→ Exercise details: What you return should be the exact lines from the one with "- Poll events" to the end of the records below, both included, and no pictures.

→ Data extracts:
□ □ □ □
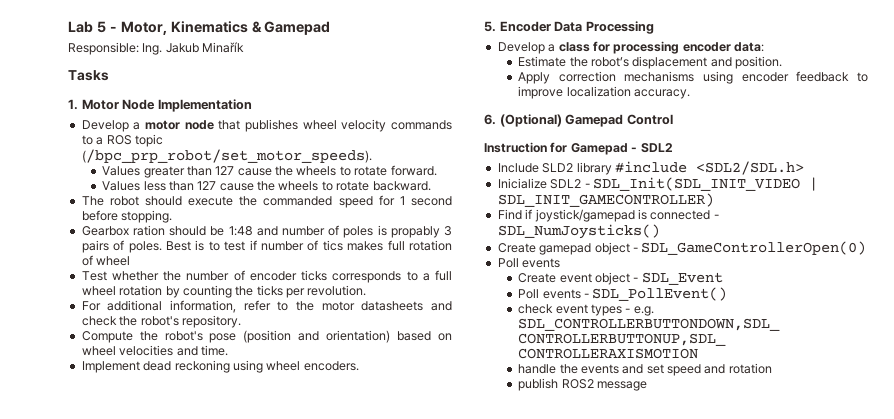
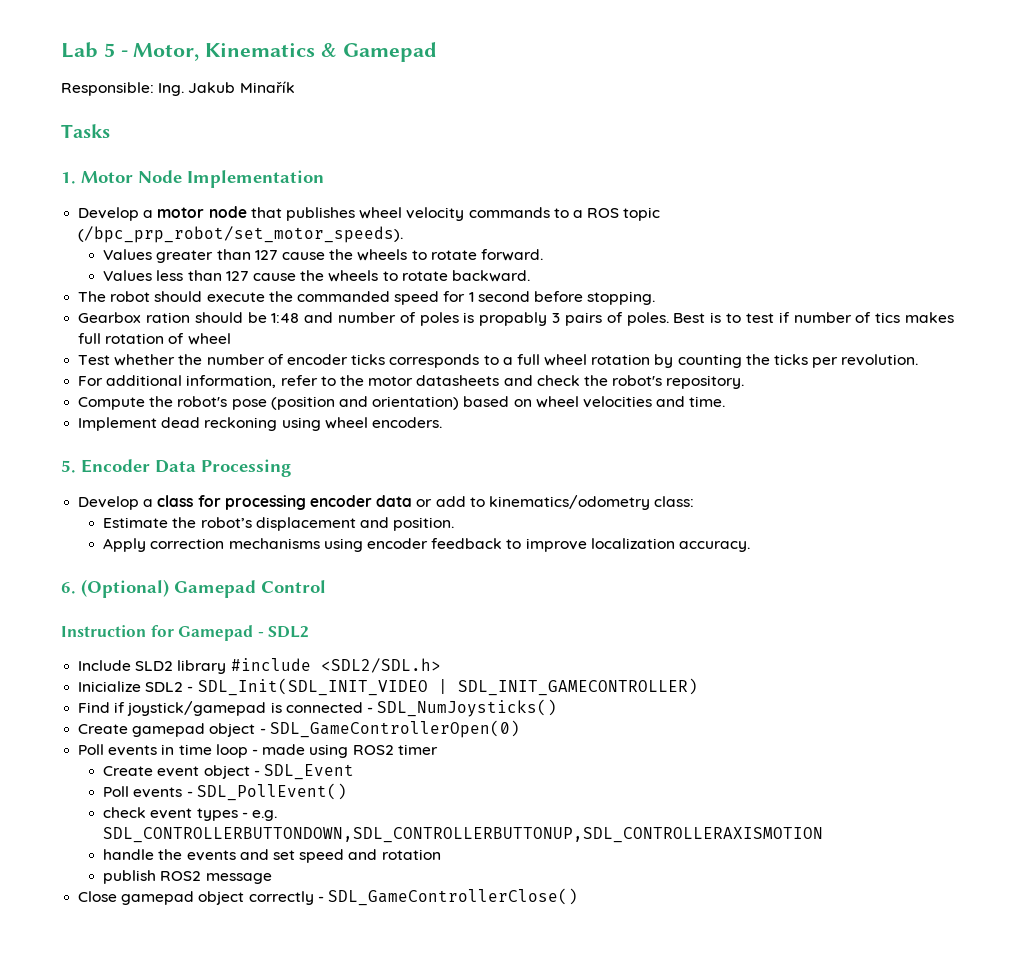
- Develop a class for processing encoder data:
+ Develop a class for processing encoder data or add to kinematics/odometry class:
  Create gamepad object - SDL_GameControllerOpen(0)
- Poll events
+ Poll events in time loop - made using ROS2 timer
+ Close gamepad object correctly - SDL_GameControllerClose()

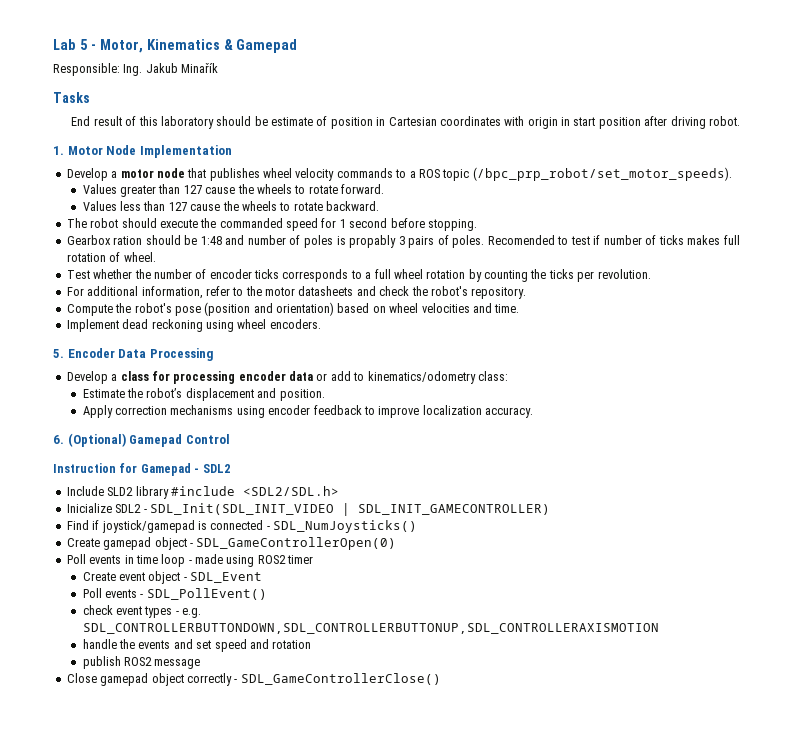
+ End result of this laboratory should be estimate of position in Cartesian coordinates with origin in start position after driving robot.
- Best is to test if number of tics makes full rotation of wheel
+ Recomended to test if number of ticks makes full rotation of wheel.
□ □ □ □
→ Written answer:
- Poll events
+ Poll events in time loop - made using ROS2 timer
+ Close gamepad object correctly - SDL_GameControllerClose()

+ End result of this laboratory should be estimate of position in Cartesian coordinates with origin in start position after driving robot.
- Best is to test if number of tics makes full rotation of wheel
+ Recomended to test if number of ticks makes full rotation of wheel.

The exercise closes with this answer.